| EXERCISE PROMPT |
Within the records below, find each line that holds the string "Lethal", then copy it.

(Change detection outputs)
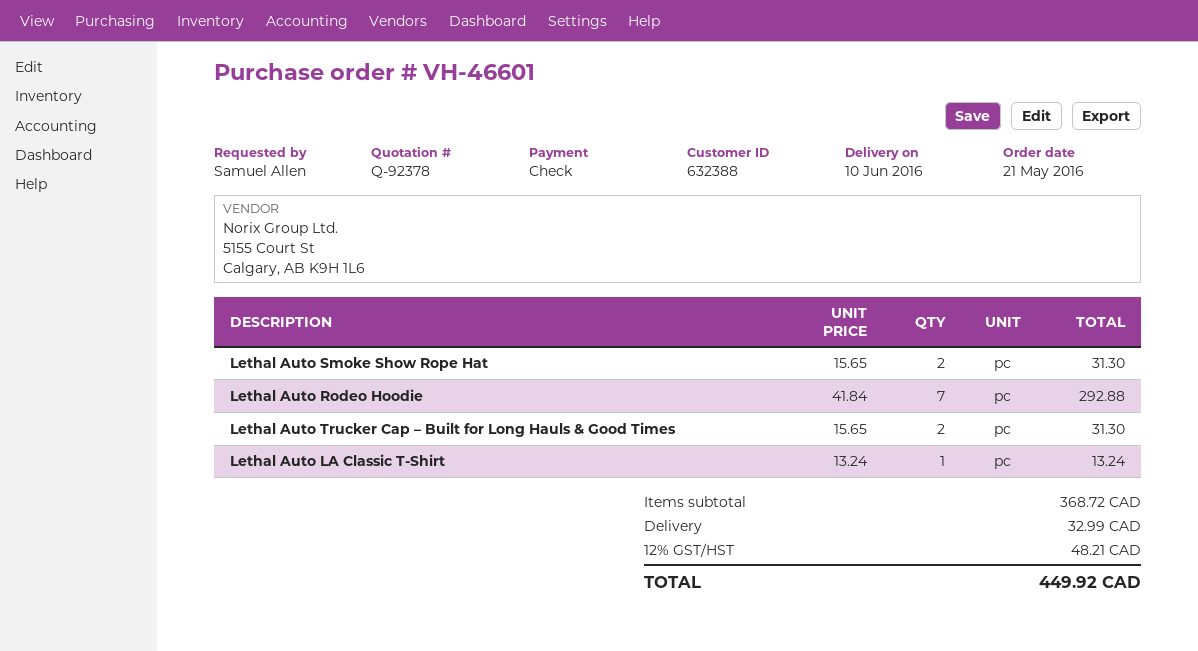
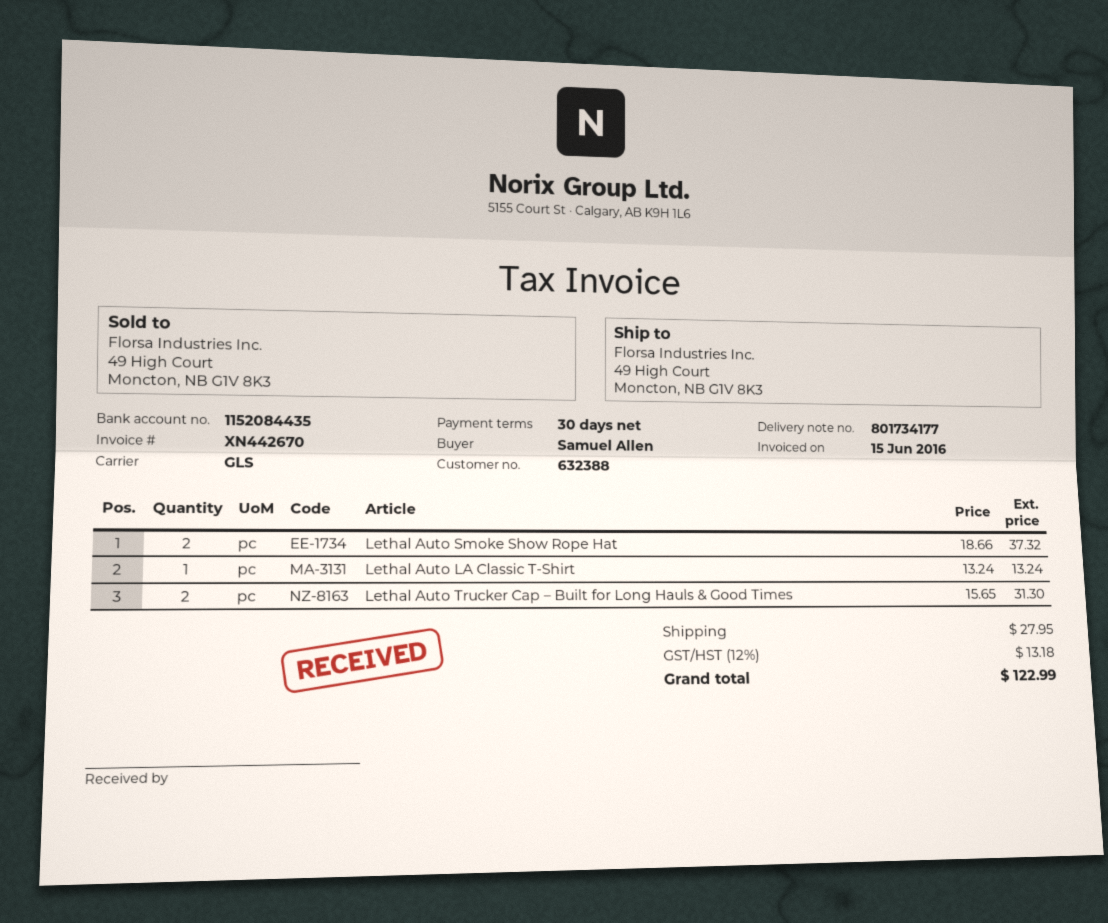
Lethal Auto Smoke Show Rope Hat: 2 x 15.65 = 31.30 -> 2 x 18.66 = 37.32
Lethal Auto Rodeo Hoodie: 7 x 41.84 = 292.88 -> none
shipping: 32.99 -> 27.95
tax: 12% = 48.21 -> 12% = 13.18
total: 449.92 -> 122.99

--

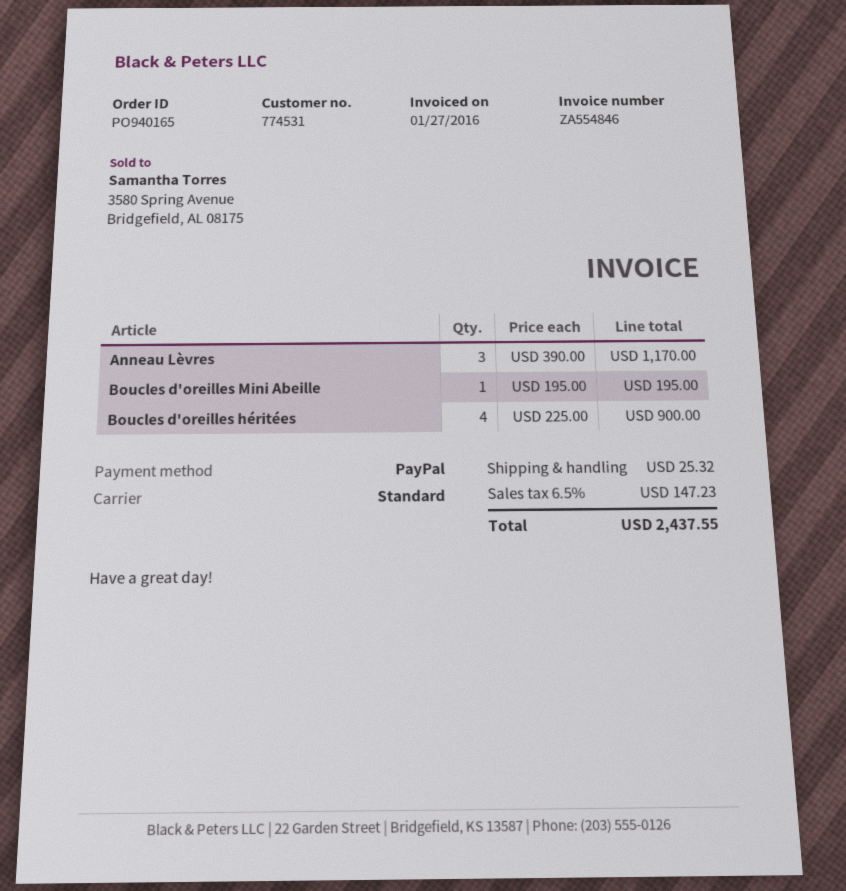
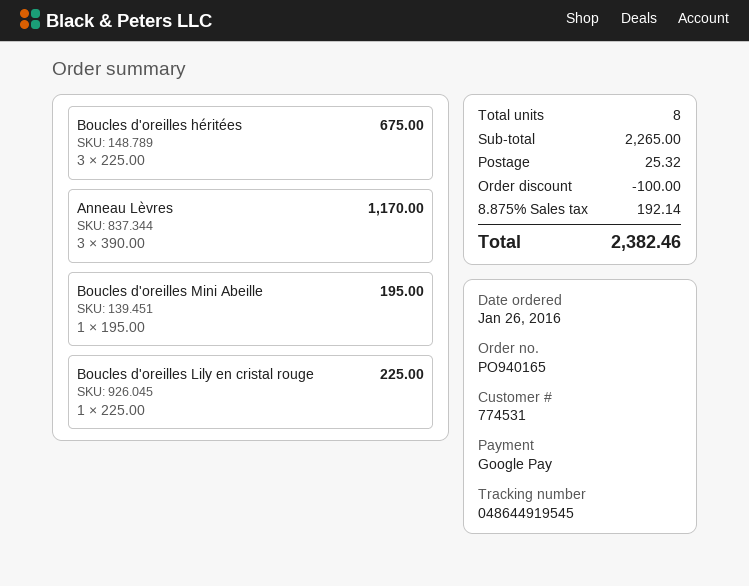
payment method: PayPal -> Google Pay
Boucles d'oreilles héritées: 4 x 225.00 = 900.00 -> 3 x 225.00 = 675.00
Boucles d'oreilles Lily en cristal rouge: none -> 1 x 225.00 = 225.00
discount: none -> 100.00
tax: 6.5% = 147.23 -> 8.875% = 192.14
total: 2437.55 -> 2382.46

==

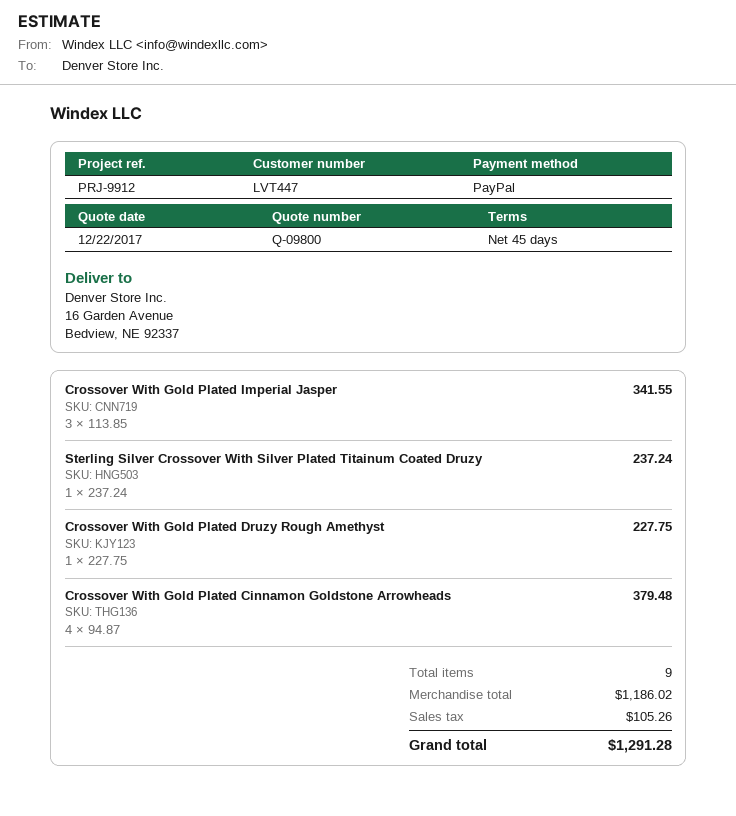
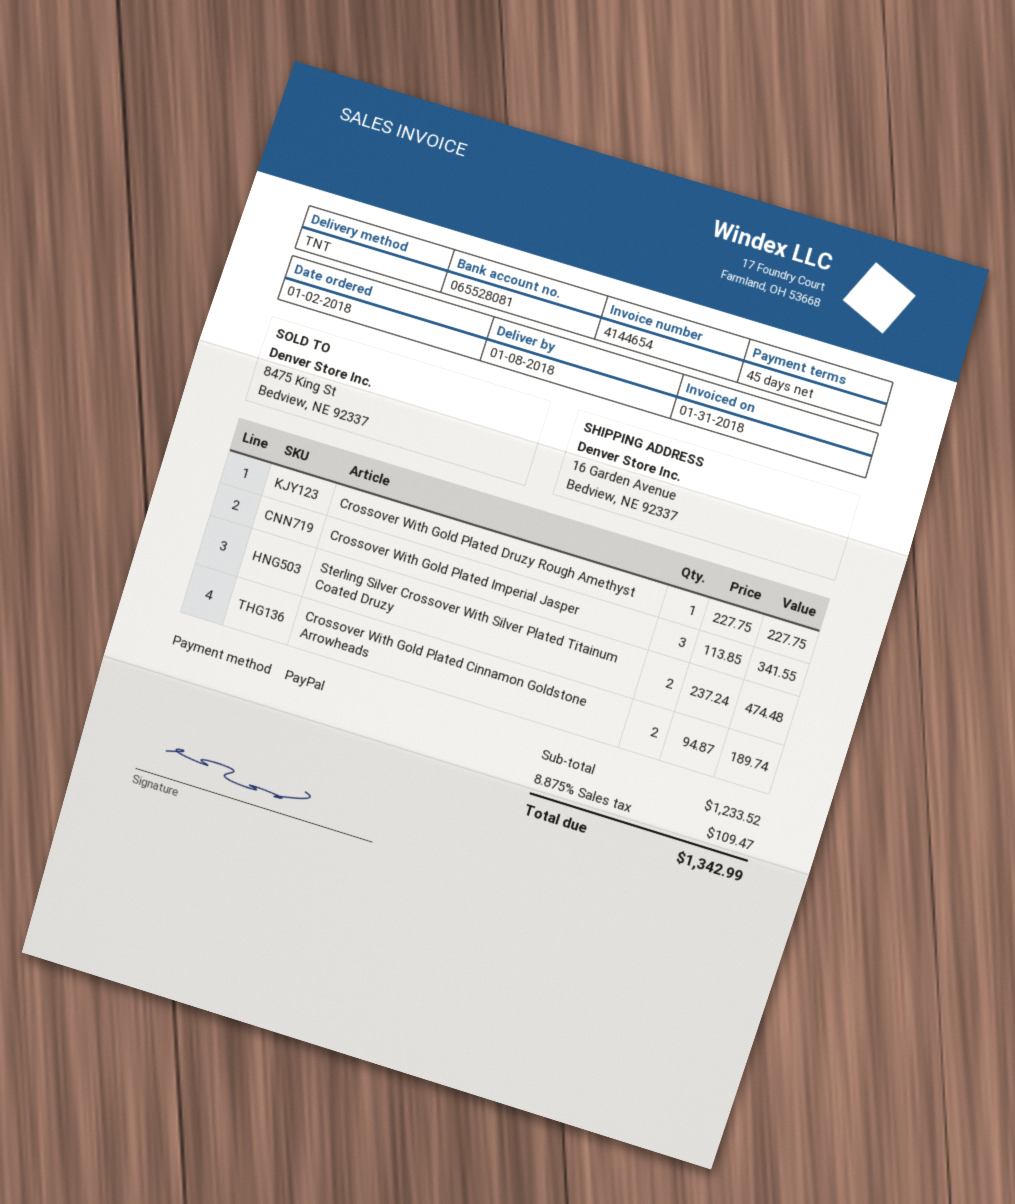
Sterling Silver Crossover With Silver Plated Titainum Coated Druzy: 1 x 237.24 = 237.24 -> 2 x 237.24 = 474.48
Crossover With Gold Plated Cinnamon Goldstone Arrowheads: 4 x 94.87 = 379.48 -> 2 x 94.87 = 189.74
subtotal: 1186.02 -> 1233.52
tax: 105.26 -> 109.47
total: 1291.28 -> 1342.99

| OUTPUT FOR THIS TASK |
Lethal Auto Smoke Show Rope Hat: 2 x 15.65 = 31.30 -> 2 x 18.66 = 37.32
Lethal Auto Rodeo Hoodie: 7 x 41.84 = 292.88 -> none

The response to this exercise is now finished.